▶ **Aim of the task**
Copy every entry as is. Leave images out.

Stored data:
◇ ◇ ◇ ◇ ◇
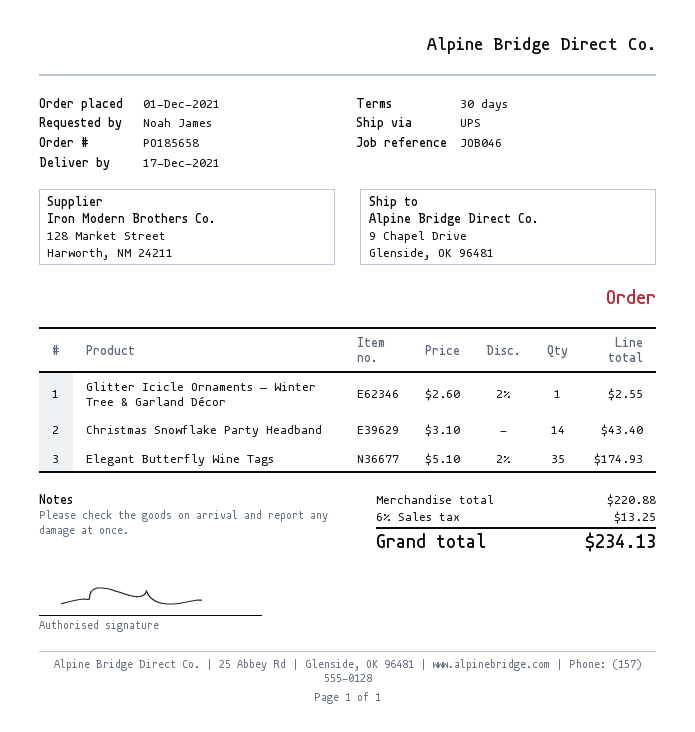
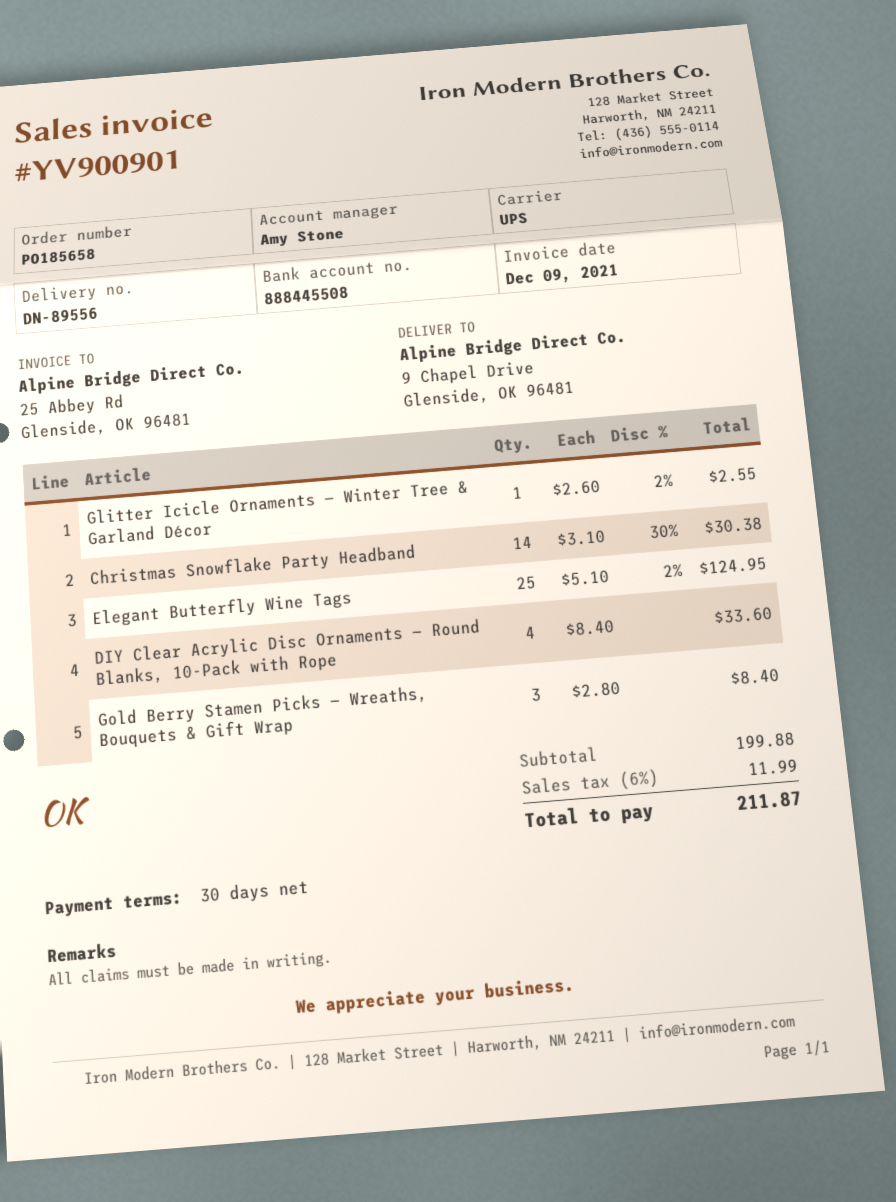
Christmas Snowflake Party Headband: 14 x 3.10 = 43.40 -> 14 x 3.10 - 30% = 30.38
Elegant Butterfly Wine Tags: 35 x 5.10 - 2% = 174.93 -> 25 x 5.10 - 2% = 124.95
DIY Clear Acrylic Disc Ornaments — Round Blanks, 10-Pack with Rope: none -> 4 x 8.40 = 33.60
Gold Berry Stamen Picks — Wreaths, Bouquets & Gift Wrap: none -> 3 x 2.80 = 8.40
subtotal: 220.88 -> 199.88
tax: 6% = 13.25 -> 6% = 11.99
total: 234.13 -> 211.87

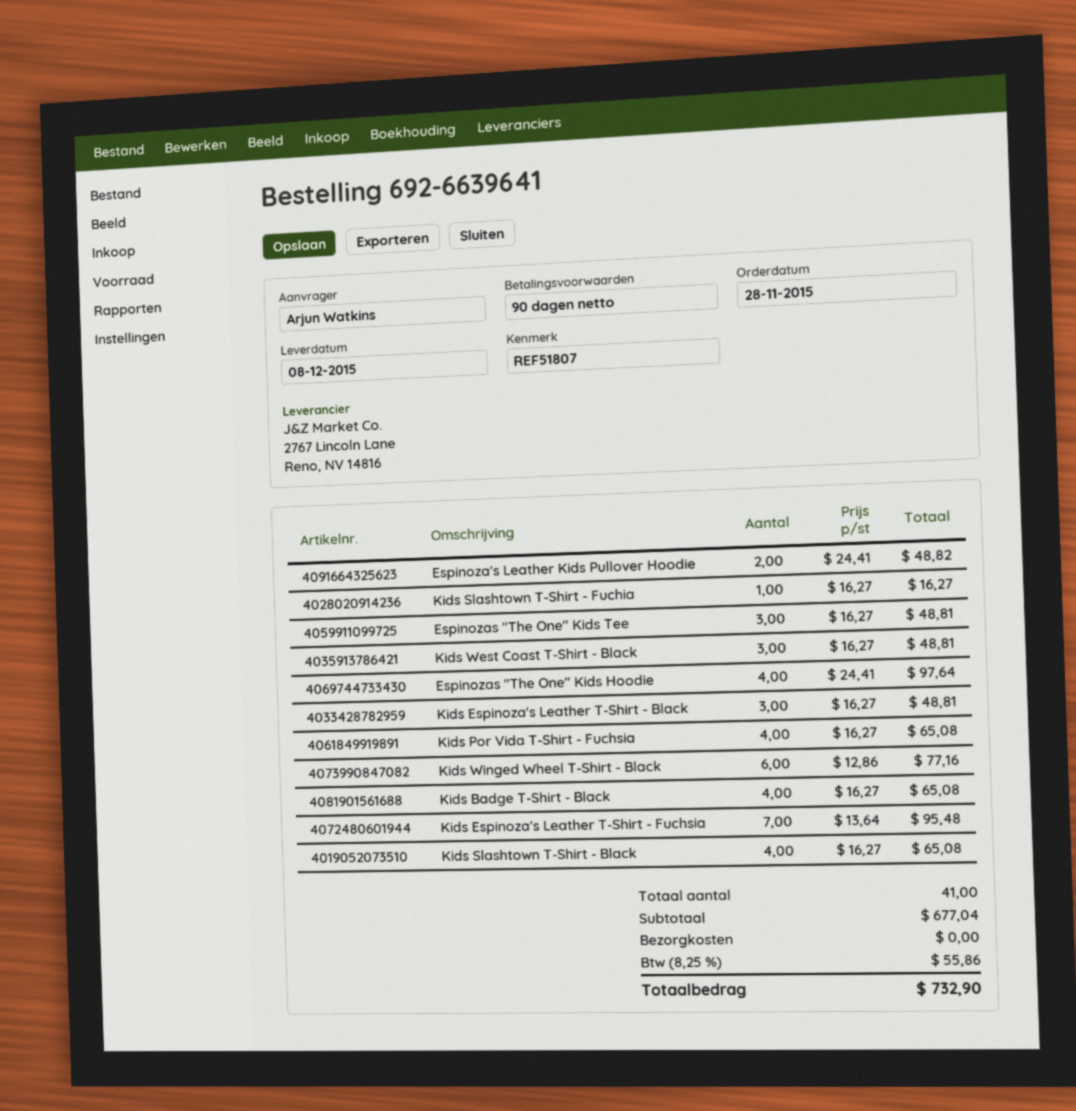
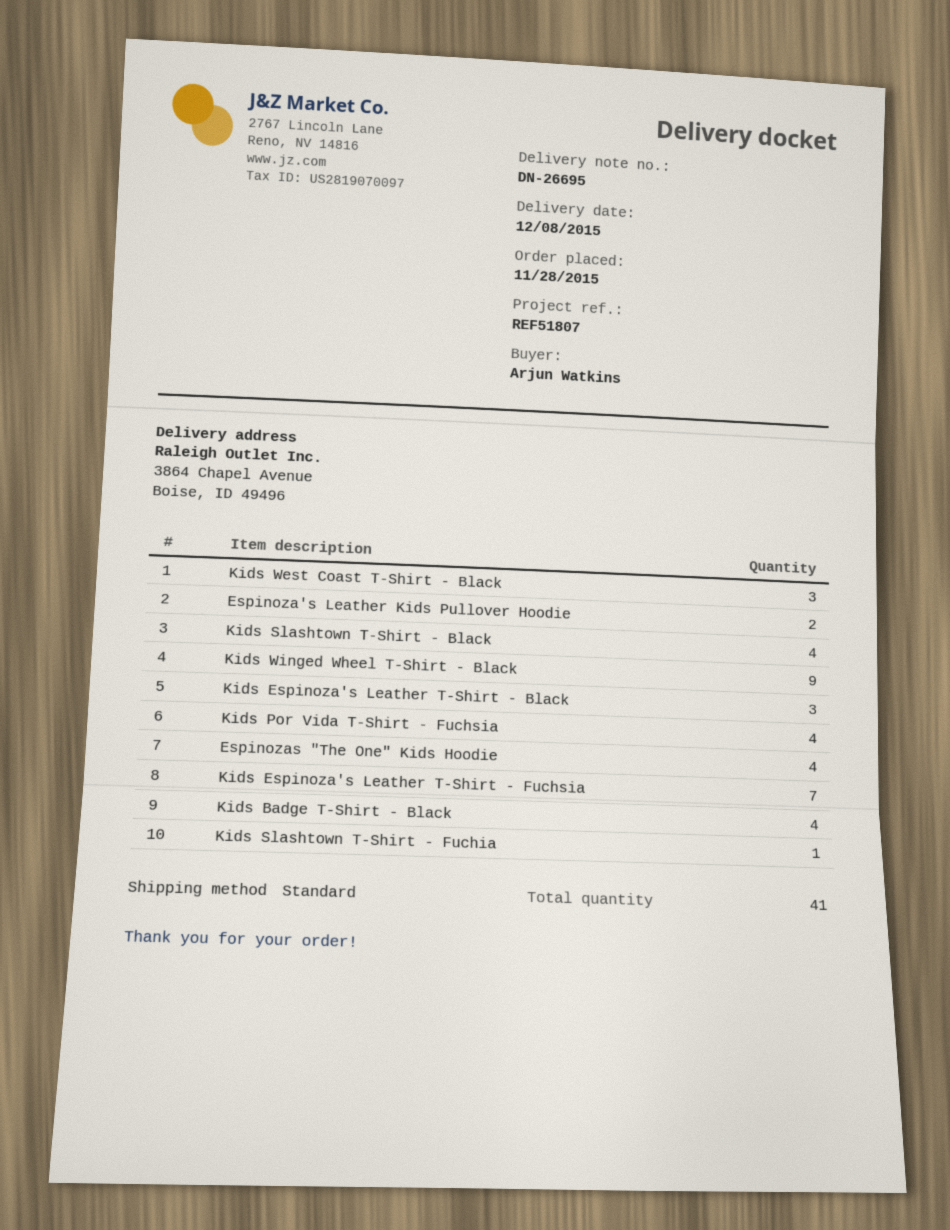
Espinozas "The One" Kids Tee: 3 -> none
Kids Winged Wheel T-Shirt - Black: 6 -> 9

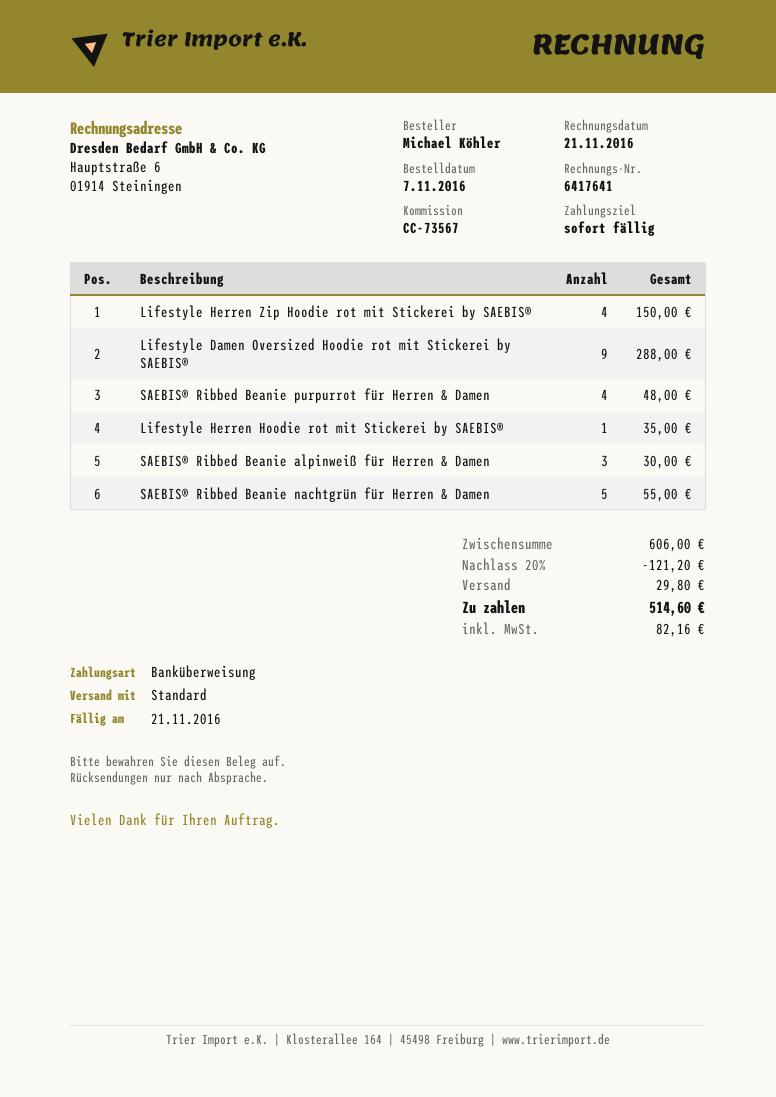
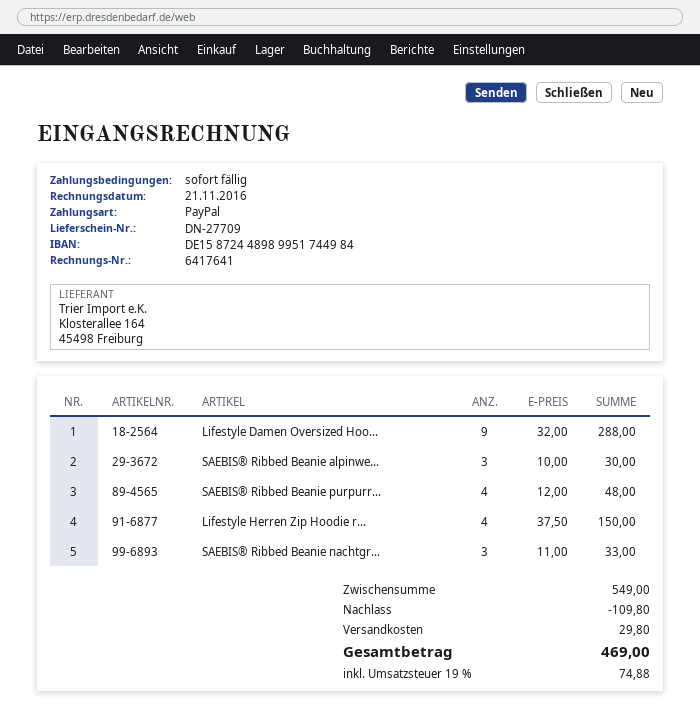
payment method: bank transfer -> PayPal
Lifestyle Herren Hoodie rot mit Stickerei by SAEBIS®: 1 for 35.00 -> none
SAEBIS® Ribbed Beanie nachtgrün für Herren & Damen: 5 for 55.00 -> 3 for 33.00
subtotal: 606.00 -> 549.00
discount: 121.20 -> 109.80
tax: 82.16 -> 74.88
total: 514.60 -> 469.00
◇ ◇ ◇ ◇ ◇
▶ **Answer to this task**
Christmas Snowflake Party Headband: 14 x 3.10 = 43.40 -> 14 x 3.10 - 30% = 30.38
Elegant Butterfly Wine Tags: 35 x 5.10 - 2% = 174.93 -> 25 x 5.10 - 2% = 124.95
DIY Clear Acrylic Disc Ornaments — Round Blanks, 10-Pack with Rope: none -> 4 x 8.40 = 33.60
Gold Berry Stamen Picks — Wreaths, Bouquets & Gift Wrap: none -> 3 x 2.80 = 8.40
subtotal: 220.88 -> 199.88
tax: 6% = 13.25 -> 6% = 11.99
total: 234.13 -> 211.87

Espinozas "The One" Kids Tee: 3 -> none
Kids Winged Wheel T-Shirt - Black: 6 -> 9

payment method: bank transfer -> PayPal
Lifestyle Herren Hoodie rot mit Stickerei by SAEBIS®: 1 for 35.00 -> none
SAEBIS® Ribbed Beanie nachtgrün für Herren & Damen: 5 for 55.00 -> 3 for 33.00
subtotal: 606.00 -> 549.00
discount: 121.20 -> 109.80
tax: 82.16 -> 74.88
total: 514.60 -> 469.00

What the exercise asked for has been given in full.